Un’occasione per fare il punto su patologie per le quali, negli ultimi anni, si sono sviluppati approcci terapeutici prima non disponibili.

La diagnosi puntuale, la corretta identificazione e, conseguentemente, la strategia terapeutica possono condizionare in modo rilevante il risultato. Attraverso la partecipazione di relatori di rilievo nazionale, il convegno si pone l’obiettivo di fornire elementi diagnostici e terapeutici che consentano ai partecipanti di migliorare la propria capacità gestionale di queste patologie.

 

Focus: neoplasie pancreatiche e neoplasie gastroenteriche orfane

Tra le neoplasie gastroenteriche rare, gli adenocarcinomi pancreatici sono la patologia più frequente la cui insorgenza sta diventando sempre più rilevante, a fronte di una sopravvivenza che rimane di breve durata pur in presenza di alcuni miglioramenti delle possibilità terapeutiche.

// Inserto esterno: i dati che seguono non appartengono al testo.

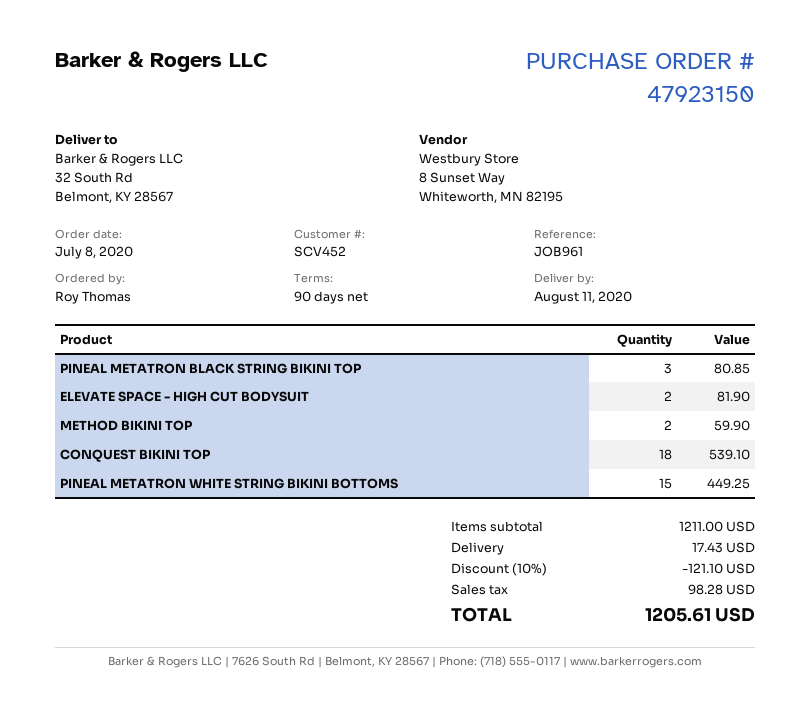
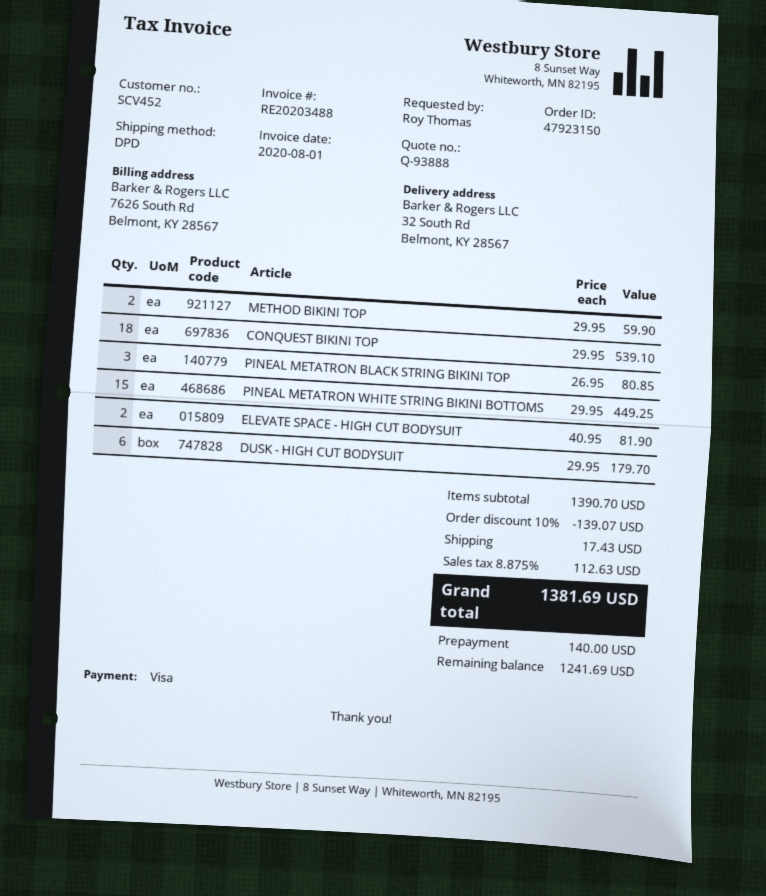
DUSK - HIGH CUT BODYSUIT: none -> 6 for 179.70
subtotal: 1211.00 -> 1390.70
discount: 10% = 121.10 -> 10% = 139.07
tax: 98.28 -> 112.63
total: 1205.61 -> 1381.69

Le neoplasie gastroenteriche orfane sono un insieme di patologie di bassa incidenza i cui trattamenti sono spesso frutto di similitudini con altri tumori gastrointestinali. In realtà ognuna di queste patologie ha caratteristiche peculiari che richiedono un approccio in parte differente rispetto ai più comuni tumori dell’apparato gastroenterico. Accanto ai carcinomi, si trovano nel distretto gastroenterico tumori originati da cellule neuroendocrine con un comportamento clinico e una prognosi che può assumere diverse forme: si passa da malattie indolenti a patologie estremamente aggressive che determinano a loro volta condizioni di sopravvivenza molto differenti tra loro.

I tumori neuroendocrini del pancreas e quelli del piccolo intestino sono patologie in cui negli ultimi anni l’approccio terapeutico si è radicalmente modificato comprendendo un numero sempre maggiore di farmaci attivi e una disponibilità di trattamenti integrati precedentemente non disponibili.